Monday, May 22, 2006

...

After I returned from my drum lesson tonight, I decided to walk around my neighborhood. This isn't an uncommon thing; I just decided to go a different route. I stopped off in a cemetery that is nestled among residential property and forest.

I thought it was somewhat of a creepy endeavor, but I went in anyway. I haven't really spent time in a cemetery for several years (there are two old cemeteries in Kalamazoo where I did photography once-in-a-while). This one seemed nearly empty if one was to look solely at the headstones. One of the more prominent markers was on a war soldier's grave. Born 1763. Died 1816. The place was calm - quiet, despite the fact that there is a neighborhood with many young families just beyond the fenceline. It definitely had an M. Night Shyamalan quality to it.

I am considering getting materials to do some grave rubbings, but it might just be easier to do some photography. There are some great trees I can use for shadow. Digital would be the easiest, but I think I will buy some black and white film and a variety of filters for experiments with inset grain and era effect. If only my parents had a dark room in their new house. Perhaps I can build one in my place next year, should Jeremy and I have enough to put a down payment on a condo. I miss making my own prints. Perhaps I should take some photography classes at a community college just for the access to a photo lab.
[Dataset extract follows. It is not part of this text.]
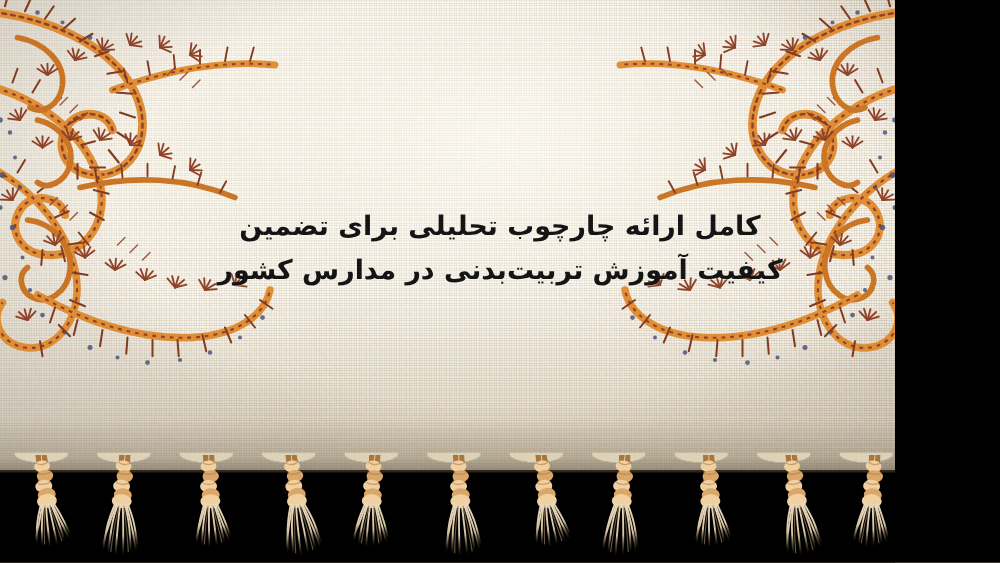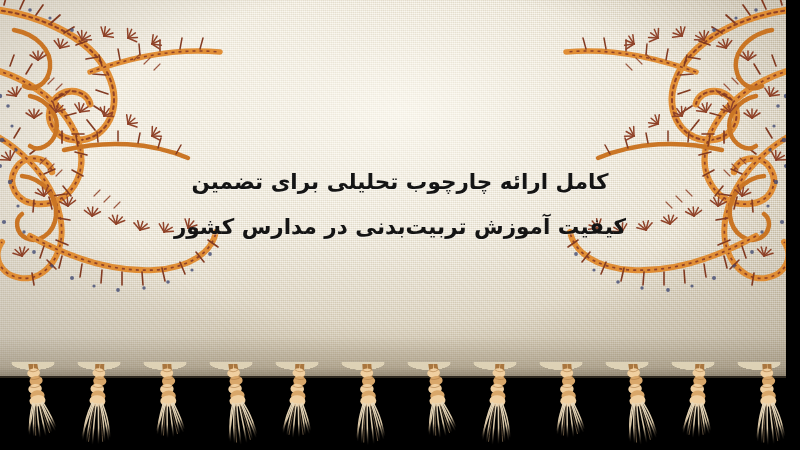"کامل ارائه چارچوب تحلیلی برای" #stage { width: 786px -> 716px }
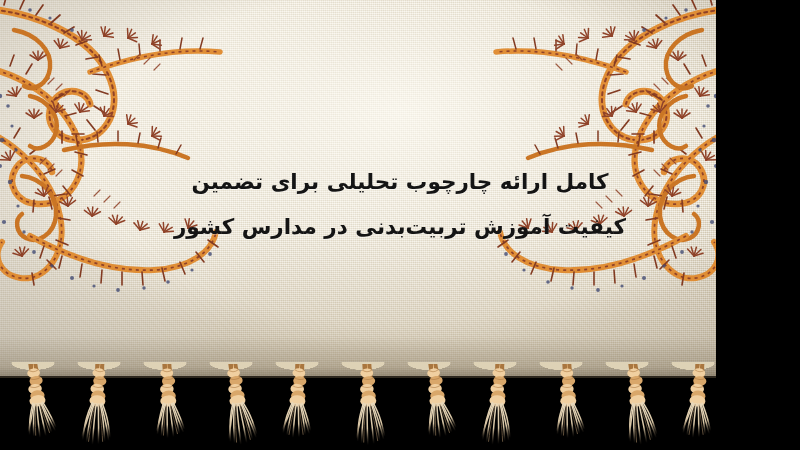"کیفیت آموزش تربیت‌بدنی در مدارس" .title-line.l2 { margin-top: 17px -> 7px }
Is it creepy that I enjoy being in cemeteries? I'm not rolling around on the lawns or anything. Cemeteries are just linked to many positive childhood memories. We used to go to (the old) Maple Grove Cemetery on Ann Arbor Trail when I was little. We did grave rubbings and my dad did a great deal of photography there. Perhaps I should visit it when I stop and see Autumn next time. I don't know, though. My elementary school was torn down and it might be depressing to see the gaping wound that is left within the fenced lawn.

I am such a downer today!

Tomorrow, I have meetings all day and then I am meeting James for dinner. Perhaps I can convince him to bring Noah - for a while last year, we were like the three amigos - well two amigos and me. If only Noah and I could find that friendship that we had. If only he hadn't gone and made things awkward.

Oh, damn. I'm doing it again. No more IF ONLY's!

1 comment:

Anonymous said...

Maplelawn. Wow.. The memories I have of that place.

The bike trails leading through from Ann Arbor Trail to Joy road.

The civil war gravestones we would find hidden under years of growth, Forgetten about by generation after generation. The areas of the cemetary that seemed empty, but were in fact 'full' and basically discarded. The rare find of a grave in the woods where the treeline had pushed into the cemetary from years of neglect.

It all sounds so bad... but it shows how life moves forward. We to may one day be completely forgotten. Our graves being discovered once again by children 5 generations from ours.

To me, it shows how we should be so proactive while still here on this earth. Once we are gone, we are gone. (and I am not sad at al about that) But while we are here.... We can make all the difference now.